Eine 4punktige Reihe “rollt” als Farbpunktreihe  über den kanariengelben Hintergrund. Die Flächengliederung in sieben Einzelflächen mit den Maßen 3,50 m x 2,50 m lässt verschiedene  Einzelbilder entstehen – bis sich das erste Motiv wiederholt. Eine Kreisbewegung im “Durcheil-Tunnel”. Man ist also mitten drin in einem Farbspiel.  Der Betrachter kann die Einzelbilder vergleichen – und den Code entziffern, oder einfach die Farbe wahrnehmen.

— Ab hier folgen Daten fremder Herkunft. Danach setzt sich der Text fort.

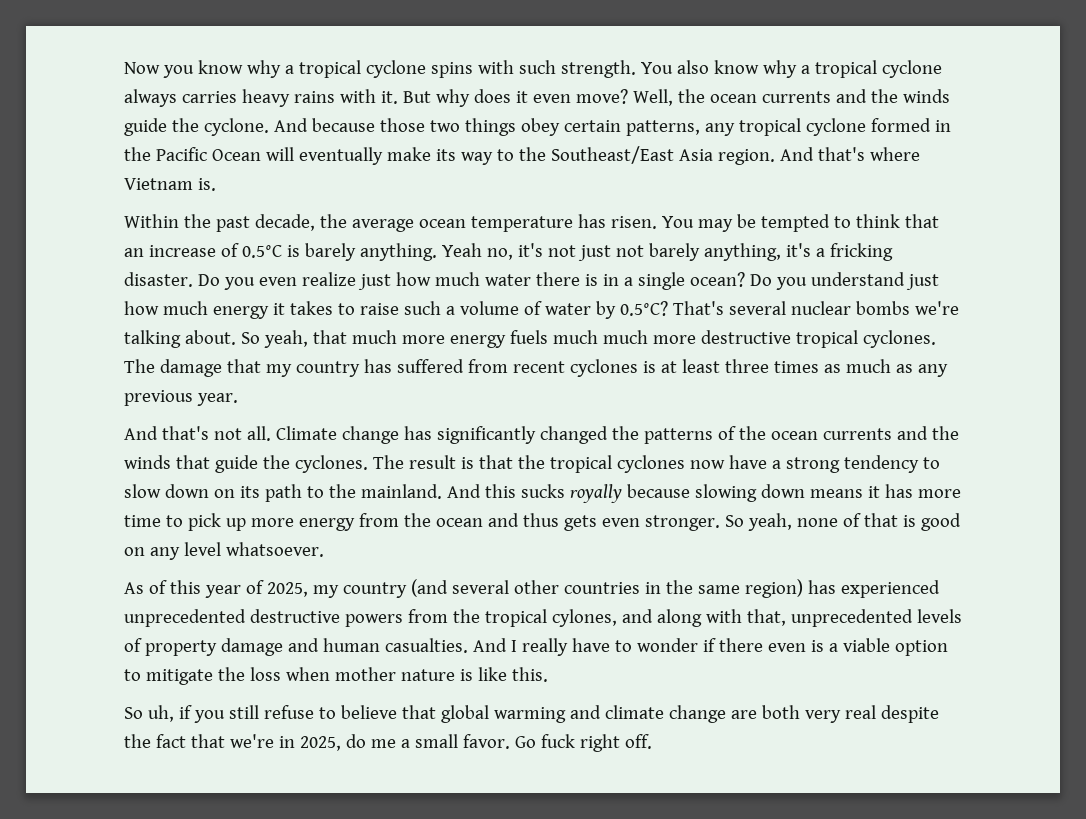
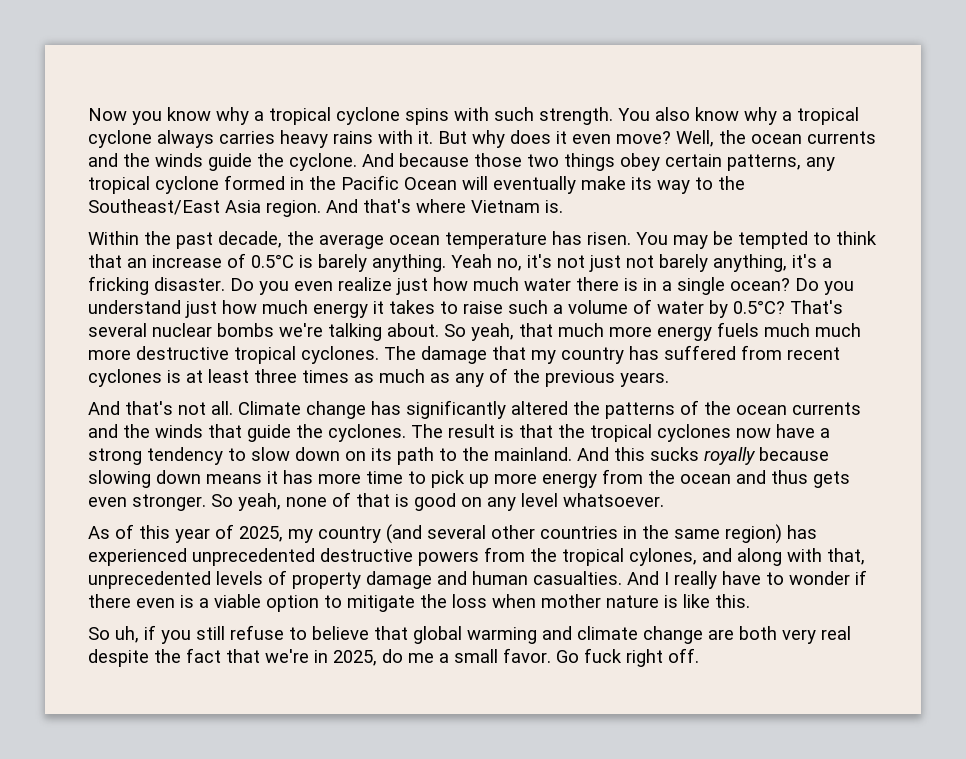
- The damage that my country has suffered from recent cyclones is at least three times as much as any previous year.
+ The damage that my country has suffered from recent cyclones is at least three times as much as any of the previous years.
- Climate change has significantly changed the patterns of the ocean currents and the winds that guide the cyclones.
+ Climate change has significantly altered the patterns of the ocean currents and the winds that guide the cyclones.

Konzeption: Regina Haller, regina.haller@gmx.de

Ort: München, Odeonsplatz. U-Bahn Verbindungstunnel zwischen U3/U6 und U4/U5

 

Bildmedium: 14 Großwerbeflächen des Außenwerbers Ströer out of home media GmbH
Einzelmaß der Bildflächen: 2.50 m x 3.50 m
80 Originalzeichnungen (Buntstift auf Papier) auf hellblau/weiß Karo von Regina Haller
Die funktionale Ästhetik der U-Bahnwelt wird als Kunstinstrument genutzt.

 

Besonderheit: Laborsituation für Kunst
Der Ort bietet ideale Voraussetzungen für Kunst. Es gibt nur Boden, Decke, 2 gewölbte Wände mit je 7 Großwerbeflächen. Umwelt ist reduziert auf 14 Bildflächen. Diese gestalte ich komplett. Es entsteht ein begehbares Kunstwerk mit 120 m² Bildfläche das der Monotonie der Werbebildsprache widerspricht.

 

Der Betrachter im „im Bilde“
Initiatorin Regina Haller: Ich nutze die funktonale Ästhetik der U-Bahnwelt als Kunstinstrument. Der Kunsttunnel knüpft an die Kunst der OP und POP Art an – die erstmals das environement, die Umwelt und den Betrachter mit „ins Bild“ nahmen. Im  Kunsttunnel ist man quasi „im Bilde“.

 

Kunst ohne Objektcharakter im öffentlichen Raum
Die Gestaltung verschwindet nach Ablauf der Projektzeit spurlos unter der nächsten Schicht Werbeplakate. Kunst ohne Objektcharakter im öffentlichen Raum. Die technomorphe Masse Mensch verwandelt sich in ein Publikum das mit seiner Umwelt spielerisch  kommuniziert

 

Lebendiger unterirdischer Stadtraum
Der unterirdische Stadtraum pulsiert genau an dieser Stelle intensiv- hier treffen sich die beiden Hauptlinien des innerstädtischen Münchner Personenverkehrs und im U-Bahntakt strömen die Menschen durch die Röhre. Das geschieht in zwei Richtungen gleichzeitig. Man braucht ein Minimum an Aufmerksamkeit um sich zu orientieren. Dieses Minimum nutzt der Kunsttunnel für ein Kunst Intermezzo. Die Plastizität der Aufmerksamkeit erlaubt ein Aufblenden in Bruchteilen von Sekunden – wenn  ein Ereignis in der Umwelt interessant genug ist.